To Shakespeare, as a devout Christian, only the soul has any value. Anything that is done which puts the soul in jeopardy should be avoided. 

By the end of the play, Antonio, Bassanio and Portia win the case against Shylock, but it is a hollow victory. They are unmerciful, and never stopped to consider the spiritual and moral consequences of their immoral behavior. Their souls are in jeopardy.

Shylock loses the case, and is financially ruined. But his soul is not in jeopardy. He may not be a perfect man of faith, but he did not err from the faith as much. He is a victim of their errancy.

And it is clear that without people like Shylock, who know how to make money, Venice is doomed. People like Antonio and Bassanio and Portia are going to bankrupt Venice, sooner rather than later. 

By the time that Shakespeare wrote his Hamlet play, in 1601, it would seem that the debate about the meaning of the word profitable was still raging. It is very likely that Shakespeare was worried that people would value monetary profit over any spiritual gain or benefit.

He worried that younger people might become more like Bassanio, who was rash and immature, and who put the credit-worthiness of Venice in jeopardy. 

So, in this opening soliloquy, Shakespeare uses the word unprofitable again. 

Hamlet condemns the world that has become rotten, and might become even more rotten because of the abundant lack of prophets.

Hamlet is not a prophet. However, he talks about prophets, he talks like the prophets, and he shares many of the same ideas and desires that the prophets did—including a desire for his own death.

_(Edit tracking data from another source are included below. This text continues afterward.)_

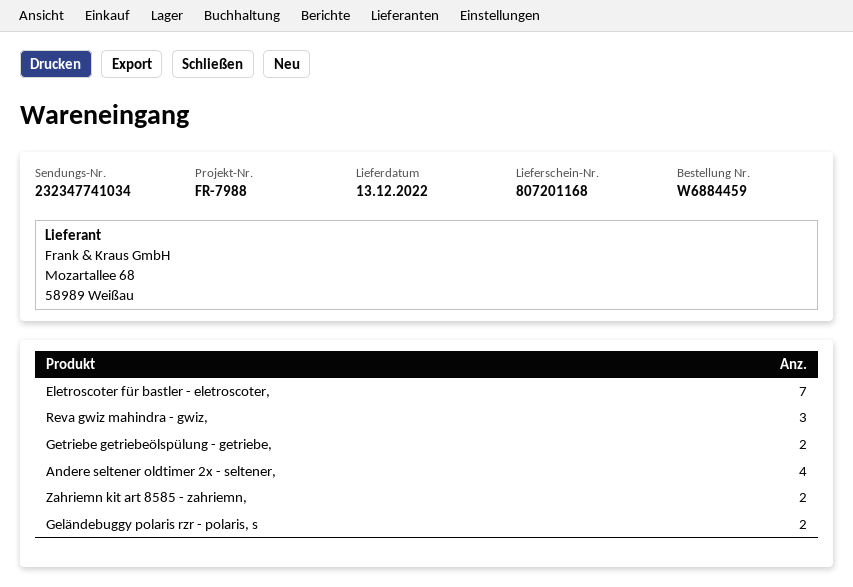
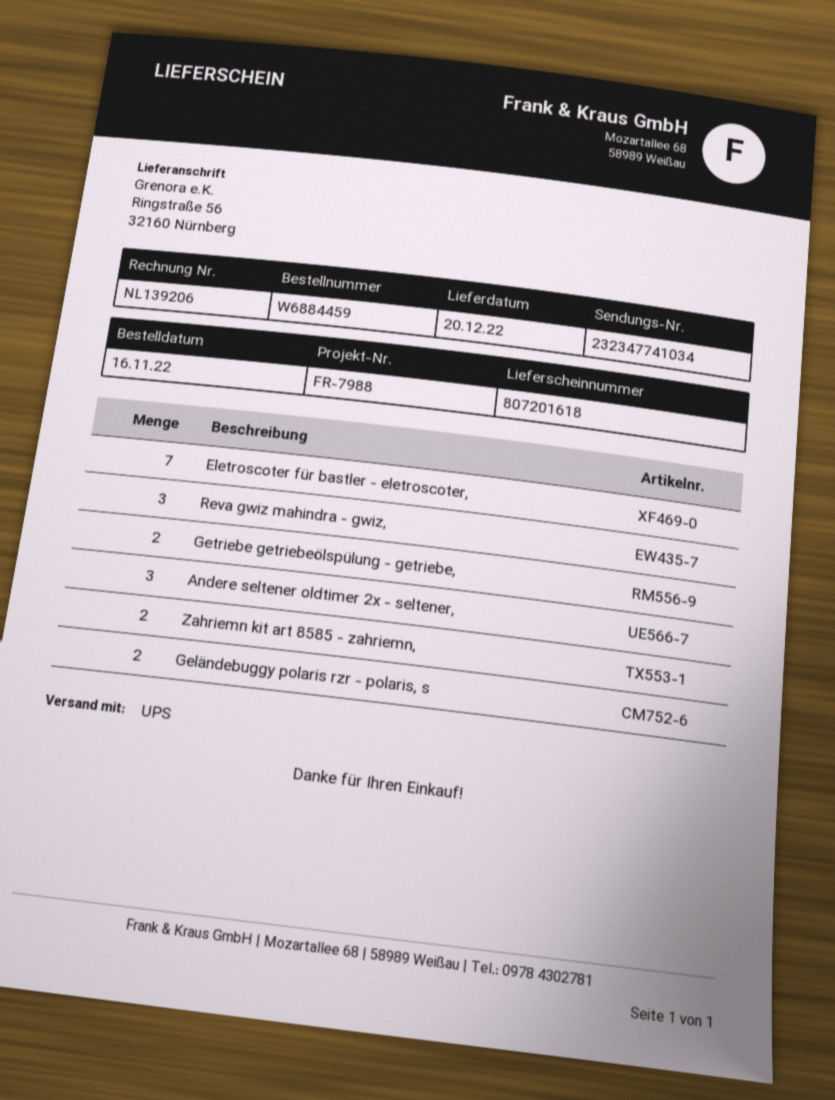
delivery note number: 807201168 -> 807201618
delivery date: 2022-12-13 -> 2022-12-20
Andere seltener oldtimer 2x - seltener,: 4 -> 3

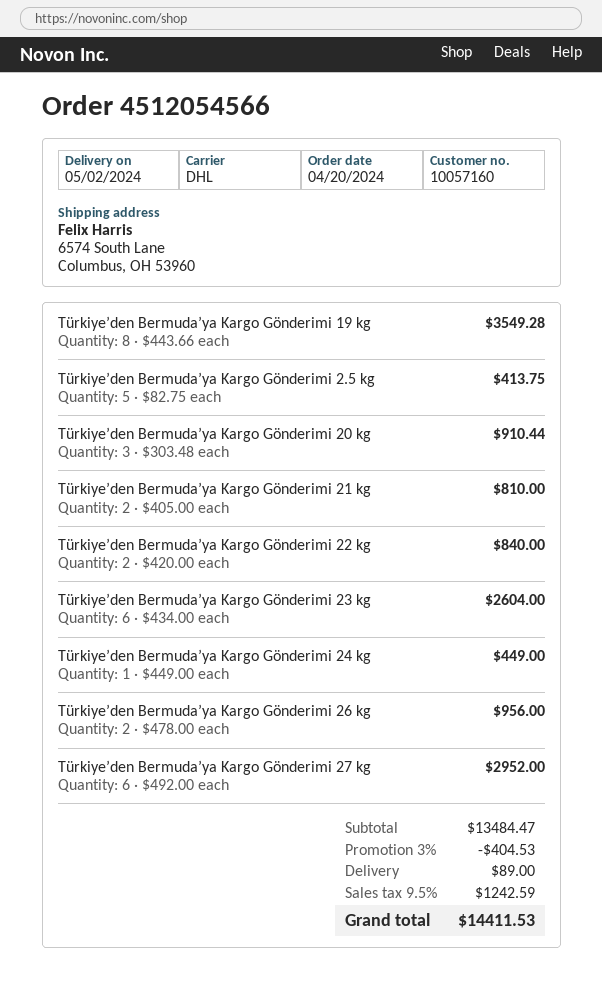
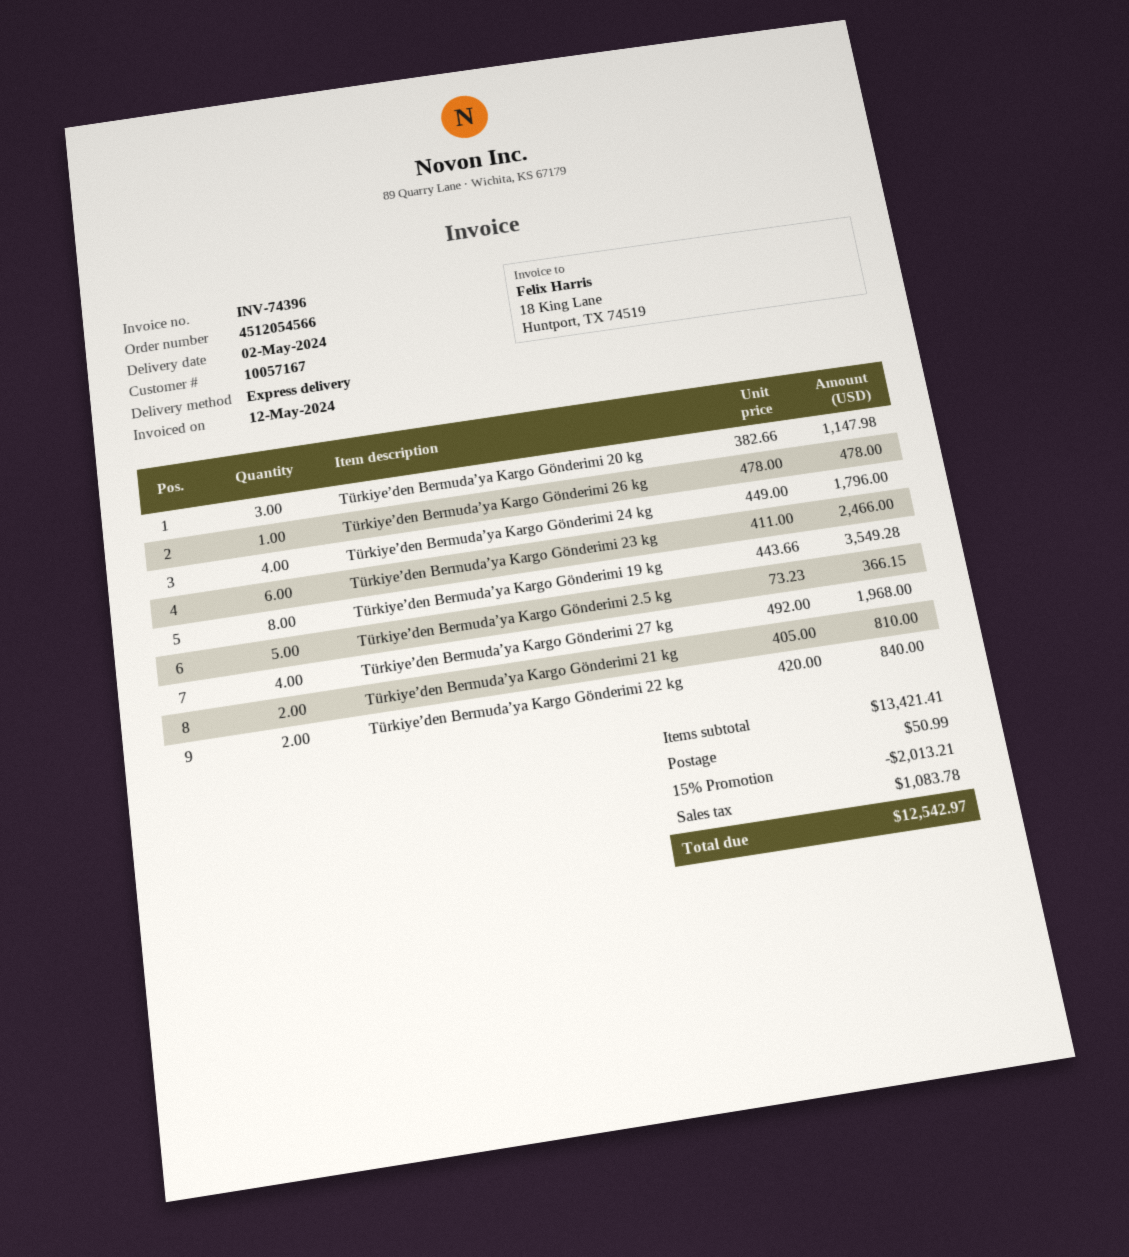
customer number: 10057160 -> 10057167
shipping method: DHL -> express
Türkiye’den Bermuda’ya Kargo Gönderimi 2.5 kg: 5 x 82.75 = 413.75 -> 5 x 73.23 = 366.15
Türkiye’den Bermuda’ya Kargo Gönderimi 20 kg: 3 x 303.48 = 910.44 -> 3 x 382.66 = 1147.98
Türkiye’den Bermuda’ya Kargo Gönderimi 23 kg: 6 x 434.00 = 2604.00 -> 6 x 411.00 = 2466.00
Türkiye’den Bermuda’ya Kargo Gönderimi 24 kg: 1 x 449.00 = 449.00 -> 4 x 449.00 = 1796.00
Türkiye’den Bermuda’ya Kargo Gönderimi 26 kg: 2 x 478.00 = 956.00 -> 1 x 478.00 = 478.00
Türkiye’den Bermuda’ya Kargo Gönderimi 27 kg: 6 x 492.00 = 2952.00 -> 4 x 492.00 = 1968.00
subtotal: 13484.47 -> 13421.41
discount: 3% = 404.53 -> 15% = 2013.21
shipping: 89.00 -> 50.99
tax: 1242.59 -> 1083.78
total: 14411.53 -> 12542.97

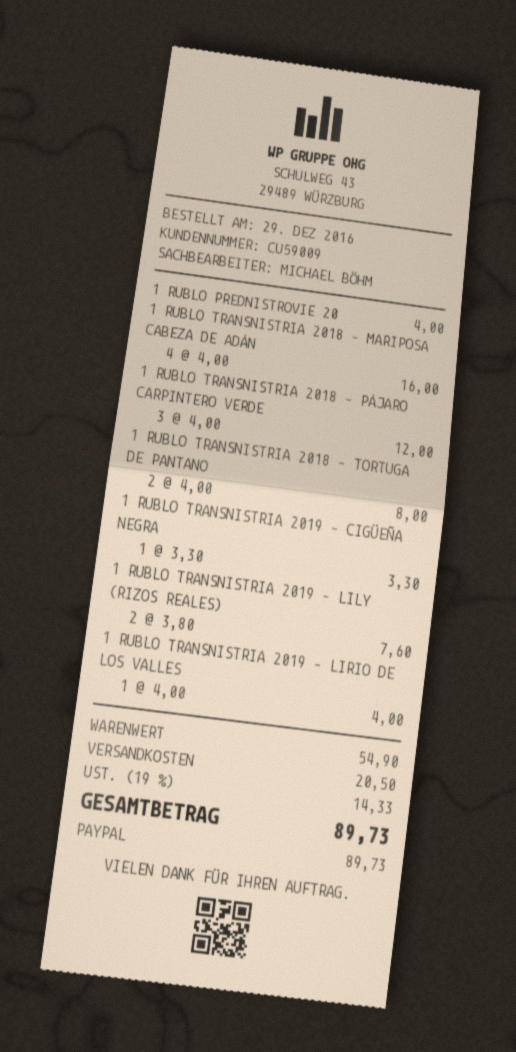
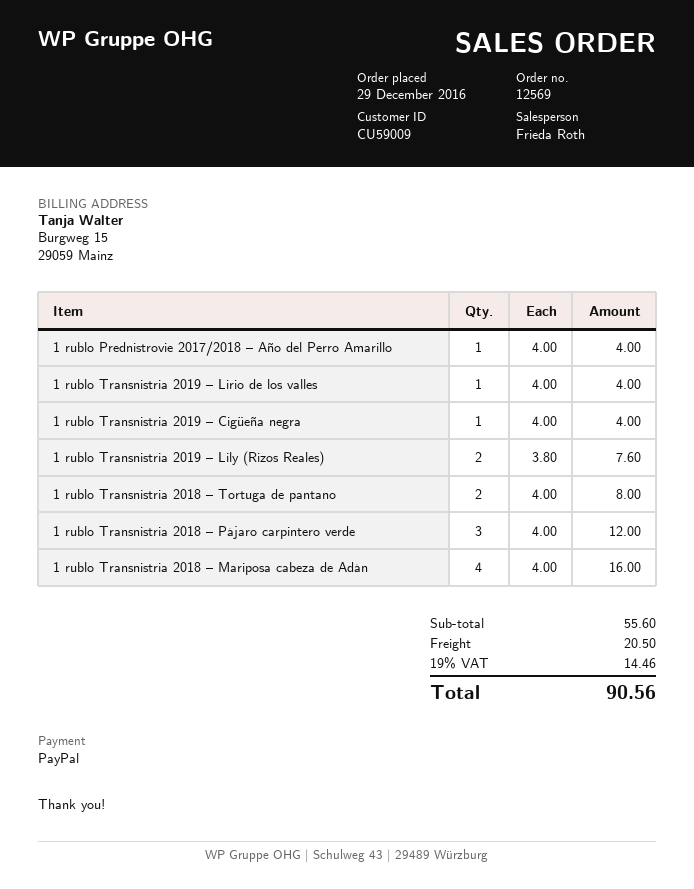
sales rep: MICHAEL BÖHM -> Frieda Roth
1 RUBLO TRANSNISTRIA 2019 – CIGÜEÑA NEGRA: 1 x 3.30 = 3.30 -> 1 x 4.00 = 4.00
subtotal: 54.90 -> 55.60
tax: 19% = 14.33 -> 19% = 14.46
total: 89.73 -> 90.56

Shakespeare’s audience were familiar with the stories of the prophets. They would have seen a certain degree of foreshadowing in this, Hamlet’s very first scene, and very first soliloquy.

Many prophets were persecuted, even by monarchs. Many were killed.

Hamlet is talking about, and talking like, prophets. Therefore, it is even possible to think that he is aware of the fact that he is going to be persecuted, and perhaps even killed, by his enemies.

He immediately complains about Claudius in this first scene, and first soliloquy. 

It is possible that he senses that his uncle is the kind of monster who might even kill him, his own nephew, and the son of the late king.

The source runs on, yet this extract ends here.